**** EXTRACTED INFORMATION ****

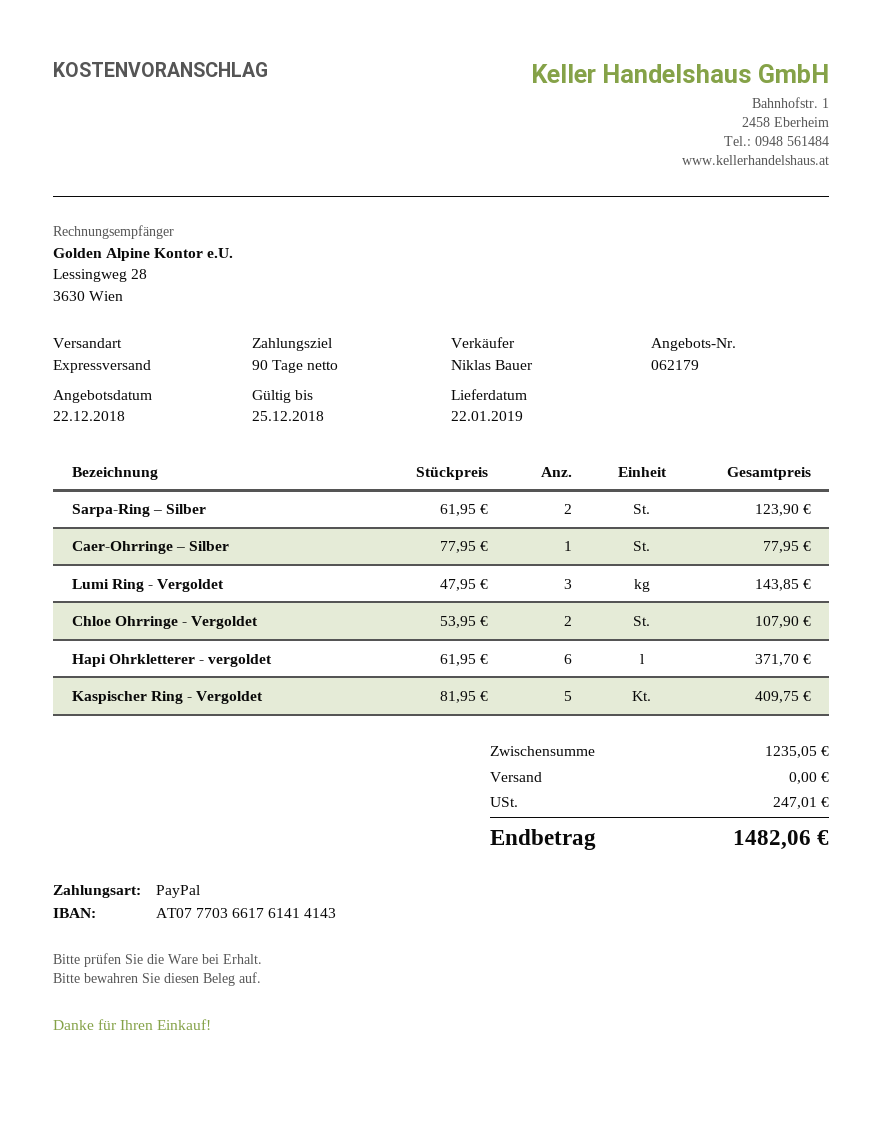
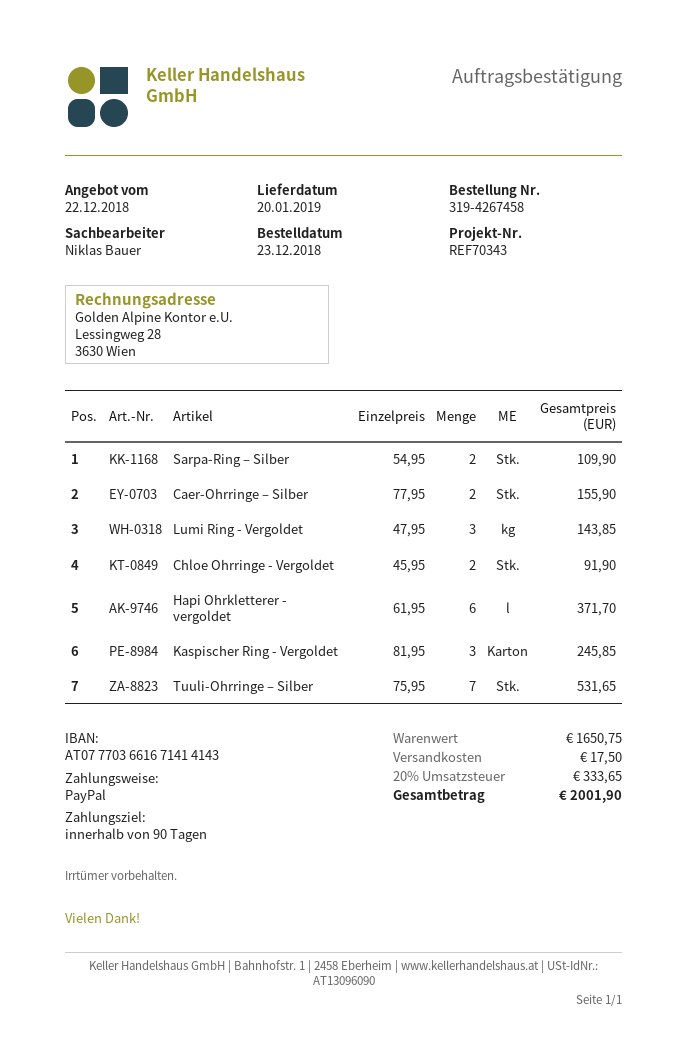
delivery date: 2019-01-22 -> 2019-01-20
bank account: AT077703661761414143 -> AT077703661671414143
Sarpa-Ring – Silber: 2 x 61.95 = 123.90 -> 2 x 54.95 = 109.90
Caer-Ohrringe – Silber: 1 x 77.95 = 77.95 -> 2 x 77.95 = 155.90
Chloe Ohrringe - Vergoldet: 2 x 53.95 = 107.90 -> 2 x 45.95 = 91.90
Kaspischer Ring - Vergoldet: 5 x 81.95 = 409.75 -> 3 x 81.95 = 245.85
Tuuli-Ohrringe – Silber: none -> 7 x 75.95 = 531.65
subtotal: 1235.05 -> 1650.75
shipping: 0.00 -> 17.50
tax: 247.01 -> 333.65
total: 1482.06 -> 2001.90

****

WHAT TO PRODUCE:
Reproduce exactly the final stretch of the listing, starting at the line that contains "Sarpa-Ring – Silber: 2" and ending with the last line.

RESPONSE BOX:
Sarpa-Ring – Silber: 2 x 61.95 = 123.90 -> 2 x 54.95 = 109.90
Caer-Ohrringe – Silber: 1 x 77.95 = 77.95 -> 2 x 77.95 = 155.90
Chloe Ohrringe - Vergoldet: 2 x 53.95 = 107.90 -> 2 x 45.95 = 91.90
Kaspischer Ring - Vergoldet: 5 x 81.95 = 409.75 -> 3 x 81.95 = 245.85
Tuuli-Ohrringe – Silber: none -> 7 x 75.95 = 531.65
subtotal: 1235.05 -> 1650.75
shipping: 0.00 -> 17.50
tax: 247.01 -> 333.65
total: 1482.06 -> 2001.90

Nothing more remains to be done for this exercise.